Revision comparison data
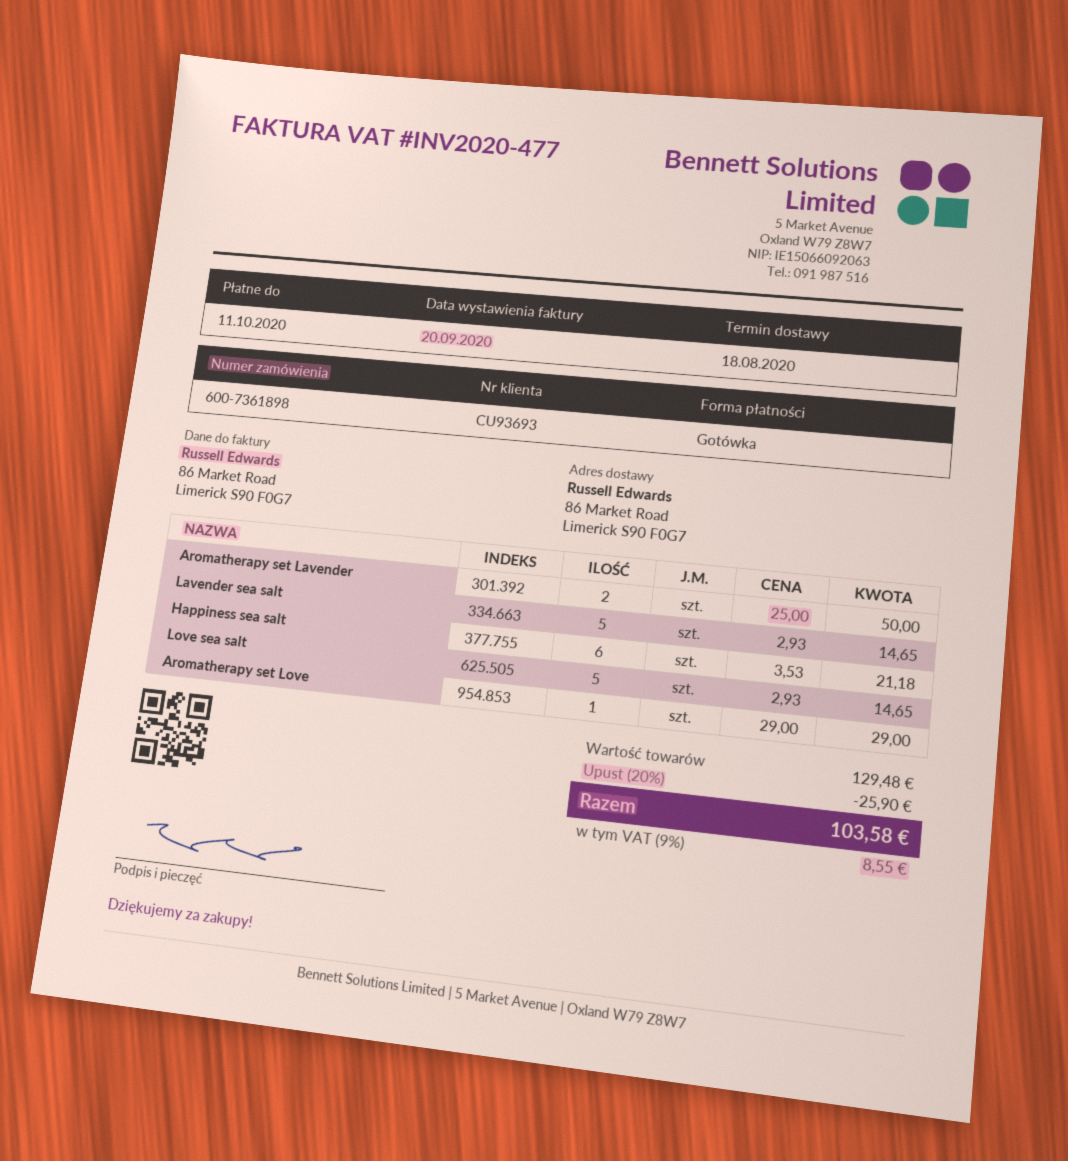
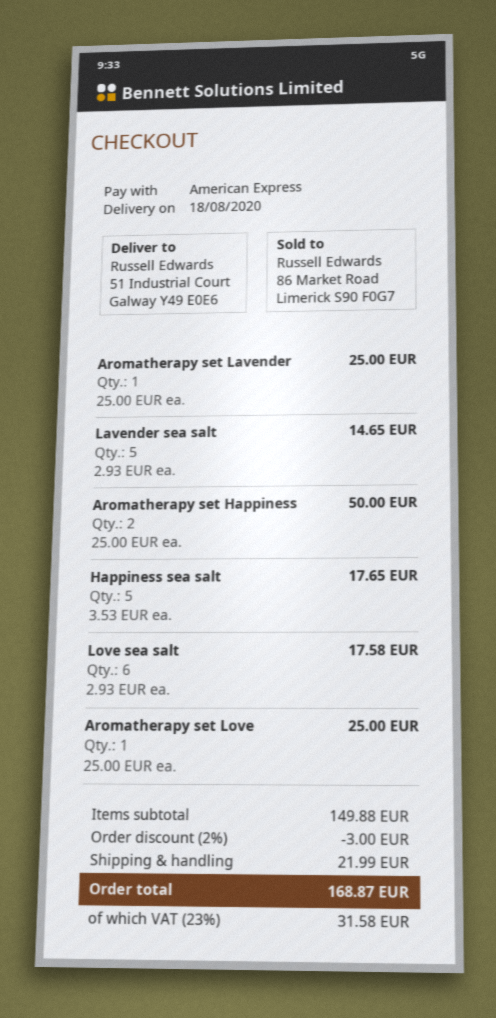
payment method: cash -> American Express
ship to: 86 Market Road, Limerick S90 F0G7 -> 51 Industrial Court, Galway Y49 E0E6
Aromatherapy set Lavender: 2 x 25.00 = 50.00 -> 1 x 25.00 = 25.00
Happiness sea salt: 6 x 3.53 = 21.18 -> 5 x 3.53 = 17.65
Love sea salt: 5 x 2.93 = 14.65 -> 6 x 2.93 = 17.58
Aromatherapy set Love: 1 x 29.00 = 29.00 -> 1 x 25.00 = 25.00
Aromatherapy set Happiness: none -> 2 x 25.00 = 50.00
subtotal: 129.48 -> 149.88
discount: 20% = 25.90 -> 2% = 3.00
shipping: none -> 21.99
tax: 9% = 8.55 -> 23% = 31.58
total: 103.58 -> 168.87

**Work instruction**
Write out all of the data above exactly, pictures excluded.

**Answer to the problem**
payment method: cash -> American Express
ship to: 86 Market Road, Limerick S90 F0G7 -> 51 Industrial Court, Galway Y49 E0E6
Aromatherapy set Lavender: 2 x 25.00 = 50.00 -> 1 x 25.00 = 25.00
Happiness sea salt: 6 x 3.53 = 21.18 -> 5 x 3.53 = 17.65
Love sea salt: 5 x 2.93 = 14.65 -> 6 x 2.93 = 17.58
Aromatherapy set Love: 1 x 29.00 = 29.00 -> 1 x 25.00 = 25.00
Aromatherapy set Happiness: none -> 2 x 25.00 = 50.00
subtotal: 129.48 -> 149.88
discount: 20% = 25.90 -> 2% = 3.00
shipping: none -> 21.99
tax: 9% = 8.55 -> 23% = 31.58
total: 103.58 -> 168.87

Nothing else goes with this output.